The input:
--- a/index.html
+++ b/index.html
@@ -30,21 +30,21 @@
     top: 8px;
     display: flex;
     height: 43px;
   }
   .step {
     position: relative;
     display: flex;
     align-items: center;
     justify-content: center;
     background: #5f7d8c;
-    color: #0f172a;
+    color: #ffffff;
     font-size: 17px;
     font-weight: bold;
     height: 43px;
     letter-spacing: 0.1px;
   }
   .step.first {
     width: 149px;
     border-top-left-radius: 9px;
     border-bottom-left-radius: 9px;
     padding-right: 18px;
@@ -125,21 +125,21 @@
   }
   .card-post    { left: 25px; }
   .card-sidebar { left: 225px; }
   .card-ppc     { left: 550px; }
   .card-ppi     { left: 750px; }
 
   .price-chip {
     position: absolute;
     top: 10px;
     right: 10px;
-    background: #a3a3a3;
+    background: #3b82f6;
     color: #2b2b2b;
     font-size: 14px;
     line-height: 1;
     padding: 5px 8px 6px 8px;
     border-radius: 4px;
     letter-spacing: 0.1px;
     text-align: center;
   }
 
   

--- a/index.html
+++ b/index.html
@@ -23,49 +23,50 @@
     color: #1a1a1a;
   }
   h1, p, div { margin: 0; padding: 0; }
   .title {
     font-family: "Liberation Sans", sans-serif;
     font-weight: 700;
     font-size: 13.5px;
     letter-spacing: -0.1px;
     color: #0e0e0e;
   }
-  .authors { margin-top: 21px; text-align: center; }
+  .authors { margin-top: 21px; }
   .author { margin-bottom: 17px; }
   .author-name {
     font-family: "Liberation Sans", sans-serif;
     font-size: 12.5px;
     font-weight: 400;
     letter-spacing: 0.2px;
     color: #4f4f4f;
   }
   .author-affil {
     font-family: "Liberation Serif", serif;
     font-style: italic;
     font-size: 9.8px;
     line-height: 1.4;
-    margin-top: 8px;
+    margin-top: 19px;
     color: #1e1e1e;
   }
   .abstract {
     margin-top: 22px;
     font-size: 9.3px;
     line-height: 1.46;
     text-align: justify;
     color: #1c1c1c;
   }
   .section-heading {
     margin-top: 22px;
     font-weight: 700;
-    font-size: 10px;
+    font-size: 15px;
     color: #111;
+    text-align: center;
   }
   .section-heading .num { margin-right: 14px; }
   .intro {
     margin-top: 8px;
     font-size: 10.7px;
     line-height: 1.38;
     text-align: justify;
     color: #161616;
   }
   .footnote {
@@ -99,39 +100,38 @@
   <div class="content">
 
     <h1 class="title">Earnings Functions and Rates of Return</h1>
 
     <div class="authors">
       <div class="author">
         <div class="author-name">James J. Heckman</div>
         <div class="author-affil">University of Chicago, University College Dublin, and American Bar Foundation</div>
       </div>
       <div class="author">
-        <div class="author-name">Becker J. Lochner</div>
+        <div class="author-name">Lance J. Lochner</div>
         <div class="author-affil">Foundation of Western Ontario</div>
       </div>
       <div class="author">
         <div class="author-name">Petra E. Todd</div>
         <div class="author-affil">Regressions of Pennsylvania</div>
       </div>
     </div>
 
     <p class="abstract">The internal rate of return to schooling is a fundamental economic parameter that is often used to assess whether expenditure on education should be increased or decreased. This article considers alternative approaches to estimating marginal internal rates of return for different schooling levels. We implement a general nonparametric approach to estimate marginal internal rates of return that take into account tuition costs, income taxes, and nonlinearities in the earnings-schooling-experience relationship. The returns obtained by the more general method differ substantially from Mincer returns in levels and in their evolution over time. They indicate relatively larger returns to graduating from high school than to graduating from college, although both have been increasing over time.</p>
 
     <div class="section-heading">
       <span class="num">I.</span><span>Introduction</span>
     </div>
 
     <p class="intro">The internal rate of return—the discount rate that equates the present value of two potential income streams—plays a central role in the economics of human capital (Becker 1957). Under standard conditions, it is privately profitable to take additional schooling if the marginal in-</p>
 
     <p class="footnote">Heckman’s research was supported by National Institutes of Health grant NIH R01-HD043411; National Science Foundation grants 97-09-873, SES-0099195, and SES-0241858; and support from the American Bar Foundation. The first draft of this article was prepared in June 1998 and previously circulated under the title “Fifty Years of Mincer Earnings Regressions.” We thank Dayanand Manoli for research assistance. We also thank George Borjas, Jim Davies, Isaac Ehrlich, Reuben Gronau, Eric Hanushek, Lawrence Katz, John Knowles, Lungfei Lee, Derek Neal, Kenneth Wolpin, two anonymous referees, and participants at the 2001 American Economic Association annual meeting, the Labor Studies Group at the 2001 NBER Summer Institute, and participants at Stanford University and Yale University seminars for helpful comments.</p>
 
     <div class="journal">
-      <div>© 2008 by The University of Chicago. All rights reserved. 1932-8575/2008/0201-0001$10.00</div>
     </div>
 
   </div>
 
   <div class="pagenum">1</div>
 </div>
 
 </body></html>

Work instructions: Set down the listing again, exactly.

Your response:
--- a/index.html
+++ b/index.html
@@ -30,21 +30,21 @@
     top: 8px;
     display: flex;
     height: 43px;
   }
   .step {
     position: relative;
     display: flex;
     align-items: center;
     justify-content: center;
     background: #5f7d8c;
-    color: #0f172a;
+    color: #ffffff;
     font-size: 17px;
     font-weight: bold;
     height: 43px;
     letter-spacing: 0.1px;
   }
   .step.first {
     width: 149px;
     border-top-left-radius: 9px;
     border-bottom-left-radius: 9px;
     padding-right: 18px;
@@ -125,21 +125,21 @@
   }
   .card-post    { left: 25px; }
   .card-sidebar { left: 225px; }
   .card-ppc     { left: 550px; }
   .card-ppi     { left: 750px; }
 
   .price-chip {
     position: absolute;
     top: 10px;
     right: 10px;
-    background: #a3a3a3;
+    background: #3b82f6;
     color: #2b2b2b;
     font-size: 14px;
     line-height: 1;
     padding: 5px 8px 6px 8px;
     border-radius: 4px;
     letter-spacing: 0.1px;
     text-align: center;
   }
 
   

--- a/index.html
+++ b/index.html
@@ -23,49 +23,50 @@
     color: #1a1a1a;
   }
   h1, p, div { margin: 0; padding: 0; }
   .title {
     font-family: "Liberation Sans", sans-serif;
     font-weight: 700;
     font-size: 13.5px;
     letter-spacing: -0.1px;
     color: #0e0e0e;
   }
-  .authors { margin-top: 21px; text-align: center; }
+  .authors { margin-top: 21px; }
   .author { margin-bottom: 17px; }
   .author-name {
     font-family: "Liberation Sans", sans-serif;
     font-size: 12.5px;
     font-weight: 400;
     letter-spacing: 0.2px;
     color: #4f4f4f;
   }
   .author-affil {
     font-family: "Liberation Serif", serif;
     font-style: italic;
     font-size: 9.8px;
     line-height: 1.4;
-    margin-top: 8px;
+    margin-top: 19px;
     color: #1e1e1e;
   }
   .abstract {
     margin-top: 22px;
     font-size: 9.3px;
     line-height: 1.46;
     text-align: justify;
     color: #1c1c1c;
   }
   .section-heading {
     margin-top: 22px;
     font-weight: 700;
-    font-size: 10px;
+    font-size: 15px;
     color: #111;
+    text-align: center;
   }
   .section-heading .num { margin-right: 14px; }
   .intro {
     margin-top: 8px;
     font-size: 10.7px;
     line-height: 1.38;
     text-align: justify;
     color: #161616;
   }
   .footnote {
@@ -99,39 +100,38 @@
   <div class="content">
 
     <h1 class="title">Earnings Functions and Rates of Return</h1>
 
     <div class="authors">
       <div class="author">
         <div class="author-name">James J. Heckman</div>
         <div class="author-affil">University of Chicago, University College Dublin, and American Bar Foundation</div>
       </div>
       <div class="author">
-        <div class="author-name">Becker J. Lochner</div>
+        <div class="author-name">Lance J. Lochner</div>
         <div class="author-affil">Foundation of Western Ontario</div>
       </div>
       <div class="author">
         <div class="author-name">Petra E. Todd</div>
         <div class="author-affil">Regressions of Pennsylvania</div>
       </div>
     </div>
 
     <p class="abstract">The internal rate of return to schooling is a fundamental economic parameter that is often used to assess whether expenditure on education should be increased or decreased. This article considers alternative approaches to estimating marginal internal rates of return for different schooling levels. We implement a general nonparametric approach to estimate marginal internal rates of return that take into account tuition costs, income taxes, and nonlinearities in the earnings-schooling-experience relationship. The returns obtained by the more general method differ substantially from Mincer returns in levels and in their evolution over time. They indicate relatively larger returns to graduating from high school than to graduating from college, although both have been increasing over time.</p>
 
     <div class="section-heading">
       <span class="num">I.</span><span>Introduction</span>
     </div>
 
     <p class="intro">The internal rate of return—the discount rate that equates the present value of two potential income streams—plays a central role in the economics of human capital (Becker 1957). Under standard conditions, it is privately profitable to take additional schooling if the marginal in-</p>
 
     <p class="footnote">Heckman’s research was supported by National Institutes of Health grant NIH R01-HD043411; National Science Foundation grants 97-09-873, SES-0099195, and SES-0241858; and support from the American Bar Foundation. The first draft of this article was prepared in June 1998 and previously circulated under the title “Fifty Years of Mincer Earnings Regressions.” We thank Dayanand Manoli for research assistance. We also thank George Borjas, Jim Davies, Isaac Ehrlich, Reuben Gronau, Eric Hanushek, Lawrence Katz, John Knowles, Lungfei Lee, Derek Neal, Kenneth Wolpin, two anonymous referees, and participants at the 2001 American Economic Association annual meeting, the Labor Studies Group at the 2001 NBER Summer Institute, and participants at Stanford University and Yale University seminars for helpful comments.</p>
 
     <div class="journal">
-      <div>© 2008 by The University of Chicago. All rights reserved. 1932-8575/2008/0201-0001$10.00</div>
     </div>
 
   </div>
 
   <div class="pagenum">1</div>
 </div>
 
 </body></html>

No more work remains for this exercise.